The fine, red horse stood outside Ulick’s
house for three nights. He tried to catch it to harness it to a
plough but the horse led him a merry chase across the farm. He
borrowed a thick-necked, goose-rumped mare from a neighbor, but the
fine horse led her off into the forest and returned
alone.

On the third day the horse was gone and
Fynnerois was returned to them, none the worse for her journeying.
Though you would not know that by the way Ulick fussed and fretted
over her.

Over the next few months, Fynnerois waxed in
size like the moon, her white sides swelling till she could barely
fit through the barn doors. Ulick fed her on the best grains and
slipped strengthening herbs into her water, shorting his daughter
and Ennan’s rations in her place. Fynnerois gave birth at night to
three healthy calves the color of rich loam: two heifers and a
bull-calf. They surpassed their mother. At only a week old the
bull-calf sprouted horns and at two he stood taller at the shoulder
than Fynnerois.

Ulick looked at him and muttered and chewed
his beard.

Ennan feared what his uncle
planned.

After three weeks the woman returned to the
farm. This time her wild copper hair was loose over her shoulders
and she wore white silk thick with blue embroidery. She stopped at
the field where Fynnerois nursed her calves and considered the
scene: the ivory white mother and the two healthy young
heifers.

A weight settled on Ennan’s shoulder and he
felt like every step he took towards her sank him into the earth.
This was not what heroes felt, or if it was, only when they went to
meet their doom. Ulick, on the other hand, chortled on his way down
from the farmhouse.

“Greetings, Lady,” he said. “You see my two
fine young heifers, I see. They are the princesses of my farm. A
shame that our deal specified that the first bull-calf would be
yours.”

“And there was no bull-calf?” she
asked.

“None,” Ulick asserted happily. “Just my two
young girls. Perhaps another covering would serve your purposes
better.”

The woman regarded Ulick with disdain and
tapped the butt of her spear three times against the
fence.

“Three nights I had your Fynnerois,” she said.
“So three nights you have to find my bull-calf. Think well on your
greed, Ulick mac Fearchair, and think hard on who you try to
cheat.”

She left without another word and disappeared
at the gates to the farm, leaving not a strand of hair or thread of
silk to show her passing. Ulick thought he had fooled
her.

“Give her the bull-calf, Uncle,” Ennan begged
hopelessly. “This does our family dishonor and it is never wise to
try and trick the likes of her.”

Ulick snorted.

“Don’t be a fool, boy,” he said. “She’s just a
woman. If she was anything more, do you think she would not have
just conjured up the bull-calf?”

He pushed past Ennan and strode back towards
the house. Ennan followed him in an attempt to get him to
listen.

“She vanished!”

Ulick dismissed that with contempt. “She
realized I had gotten the better of her and fled. This is the last
we will see of her, mark my words.”

That night a storm shook the house, rousing
them out of their slumber. Thunder cracked overhead and lightning
caged the dwelling. Rain leaked through the ill-thatched roof in
dripping streams over their beds. Only Ennan, in his bed in the
hay, had a warm night. By morning the house was drenched,
half-flooded, and Ulick was more clod-tempered than usual from
weariness.

“Give the bull-calf back,” Bebin said as they
broke their fast. “Things will get worse otherwise.”
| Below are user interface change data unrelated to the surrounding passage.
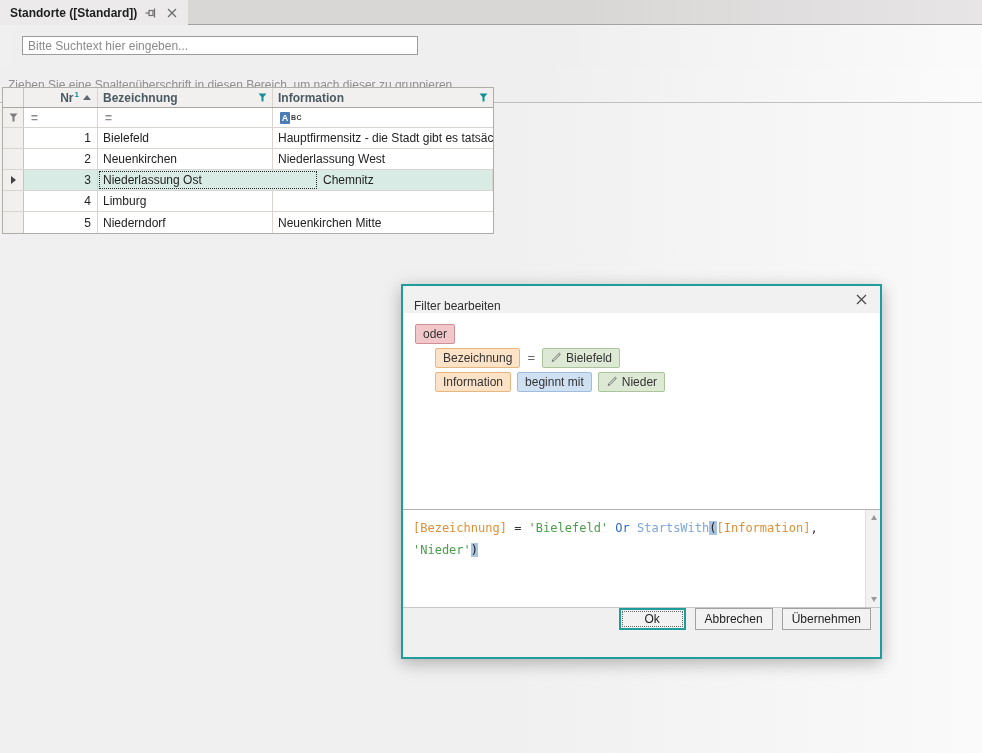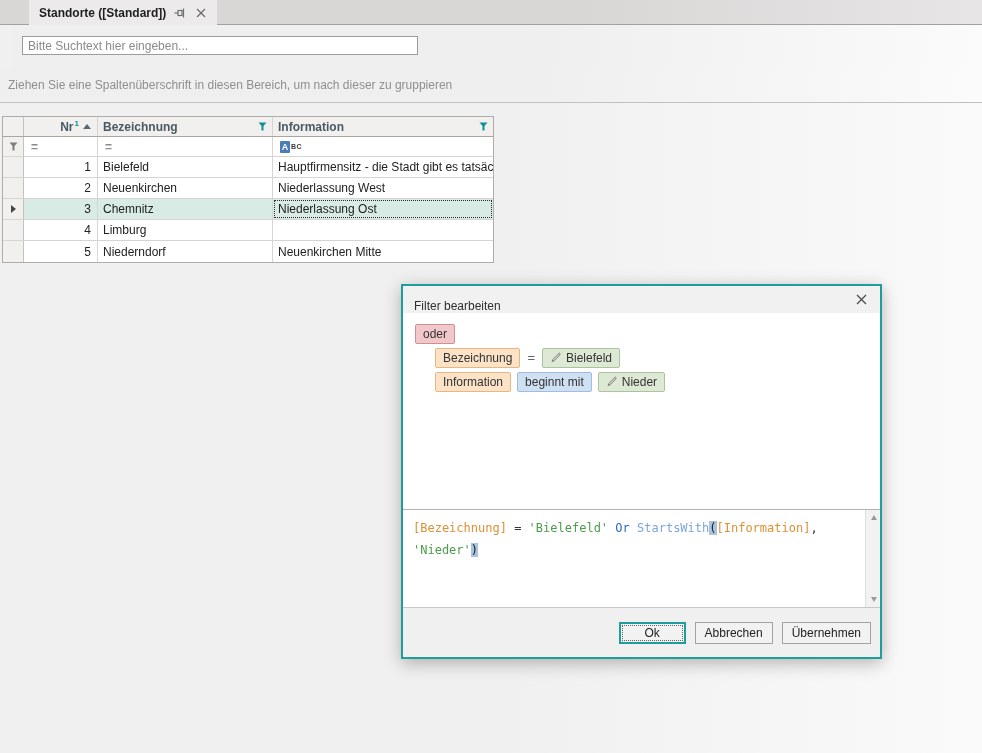--- a/index.html
+++ b/index.html
@@ -14,7 +14,7 @@
   
   .tabstrip { position:absolute; left:0; top:0; width:100%; height:25px;
     background:linear-gradient(90deg,#d9d6d6 0%,#d9d6d6 60%,#e7e5e5 100%);
-    border-bottom:1px solid #a3a0a0; display:flex;padding-left:29px; }
+    border-bottom:1px solid #a3a0a0; display:flex; }
   .tab { display:inline-flex; align-items:center; height:25px; padding:0 9px 0 10px;
     background:#eceaea; gap:7px; }
   .tab-title { font-weight:bold; color:#1e1e1e; white-space:nowrap; }

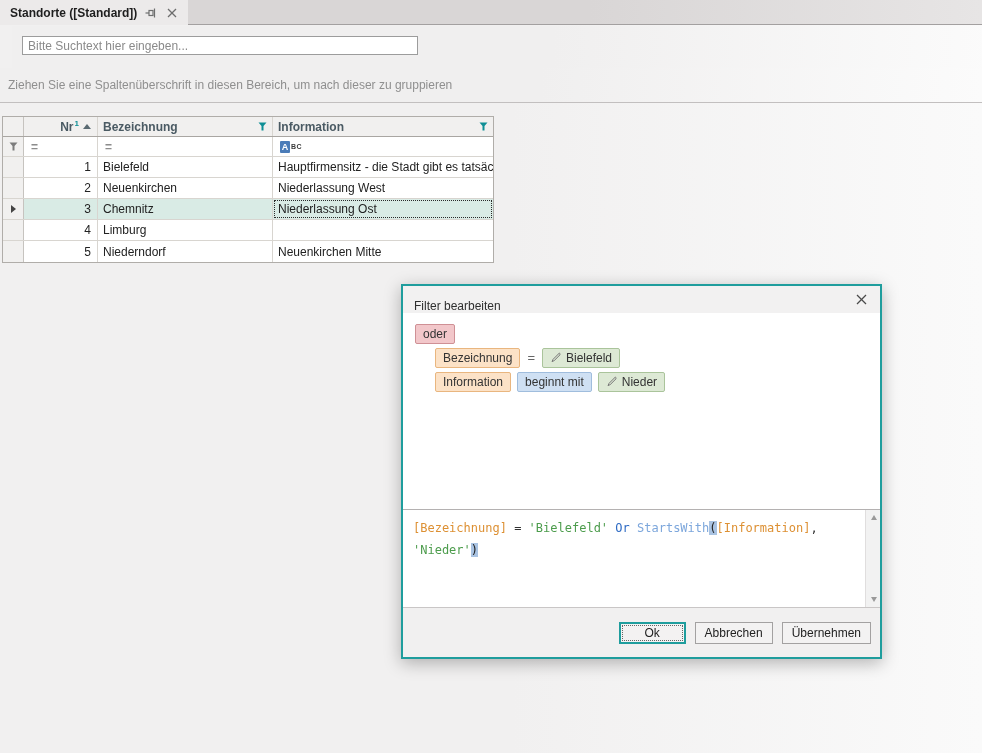--- a/index.html
+++ b/index.html
@@ -36,7 +36,7 @@
     border-bottom:1px solid #c2bfbf; line-height:34px; padding-left:8px; color:#8f8f8f; }
 
   
-  .grid { position:absolute; left:2px; top:116px; width:492px;
+  .grid { position:absolute; left:2px; top:87px; width:492px;
     border:1px solid #b0ada9; background:#fff; }
   .g-row { display:flex; height:21px; border-bottom:1px solid #d8d5d0; background:#fff; }
   .g-row:last-child { border-bottom:none; }

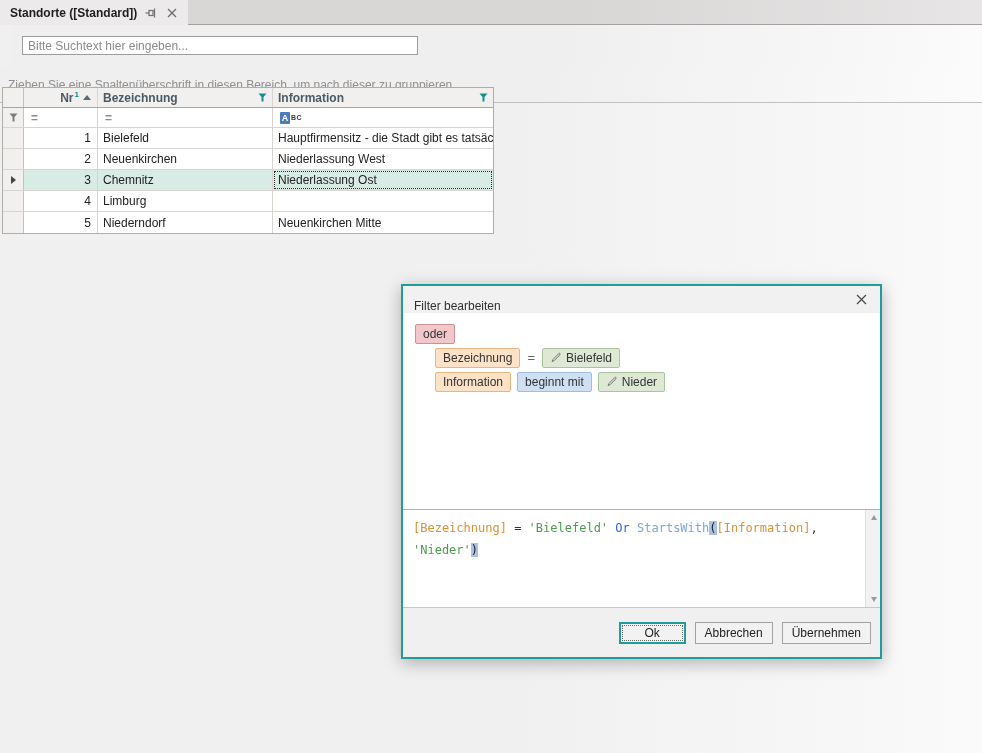--- a/index.html
+++ b/index.html
@@ -208,8 +208,8 @@
           <span class="row-arrow" style="display: block;"></span>
         </div>
     <div class="g-cell c-nr v-nr">3</div>
+    <div class="g-cell c-info v-info focused">Niederlassung Ost</div>
     <div class="g-cell c-bez v-bez">Chemnitz</div>
-    <div class="g-cell c-info v-info focused">Niederlassung Ost</div>
   </div>
 
   <div class="g-row">

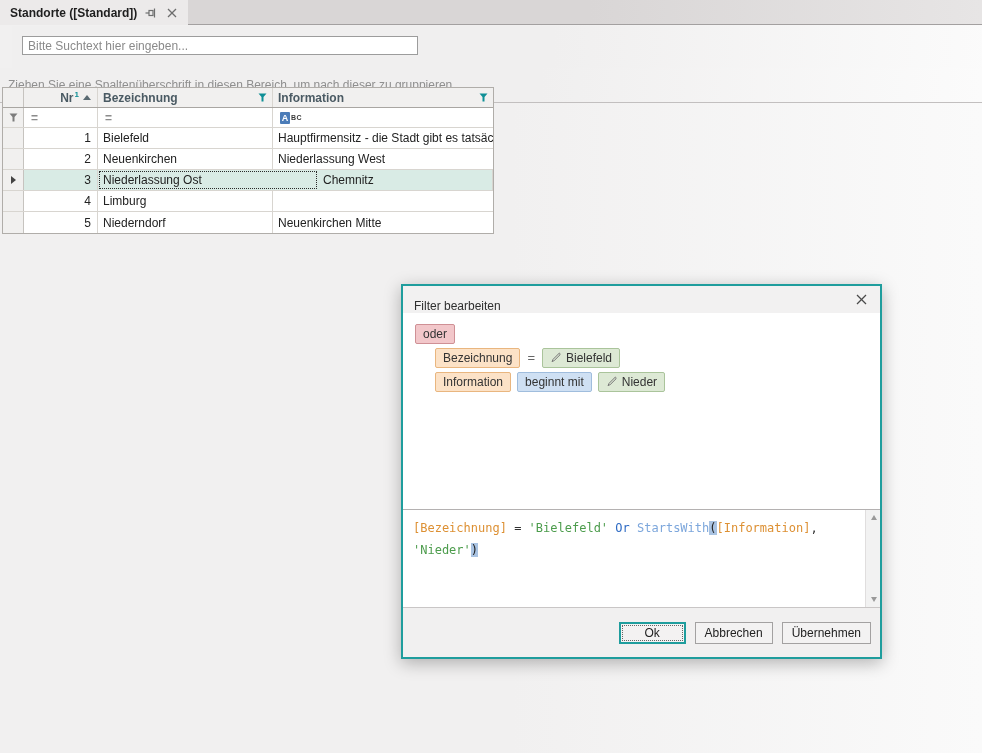--- a/index.html
+++ b/index.html
@@ -112,7 +112,7 @@
   .sb-down span { width:0; height:0; border-left:3.5px solid transparent; border-right:3.5px solid transparent;
     border-top:5px solid #9a9a9a; }
 
-  .dlg-footer { flex:1; background:#f1f0f0; display:flex; align-items:center;
+  .dlg-footer { flex:1; background:#f1f0f0; display:flex; 
     justify-content:flex-end; gap:9px; padding-right:9px; }
   .btn { min-width:67px; height:22px; background:#f3f2f2; border:1px solid #a3a1a1;
     font-family:inherit; font-size:12px; color:#222; padding:0 9px; cursor:pointer; }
Ulick slapped her across the face for
questioning him, pulled his boots on and stalked out of the house.
His furious roar brought Bebin and Ennan stumbling out after him.
The fence around Fynnerois’ field was broken and one of the two
brown heifers was missing. Ulick bent down and picked up a long
splinter of wood.

“The bull-calf―” Ennan started. Before he
could say anything else, Ulick turned and hit him with the wood.
Ennan got his arms up just in time to avoid taking the blow in the
face. Splintered edges tore at his forearms. The next blow took him
across the shoulders and drove him to his knees. Ulick kept hitting
him until his clothes tore and blood dripped into the mud and Bebin
threw herself between them. He hit her once, scraping the line of
her jaw and cracking her shoulder, then threw the stick down. The
effort of beating Ennan had broken a sweat on Ulick’s forehead.
“Fix the fence,” he snapped and stalked away.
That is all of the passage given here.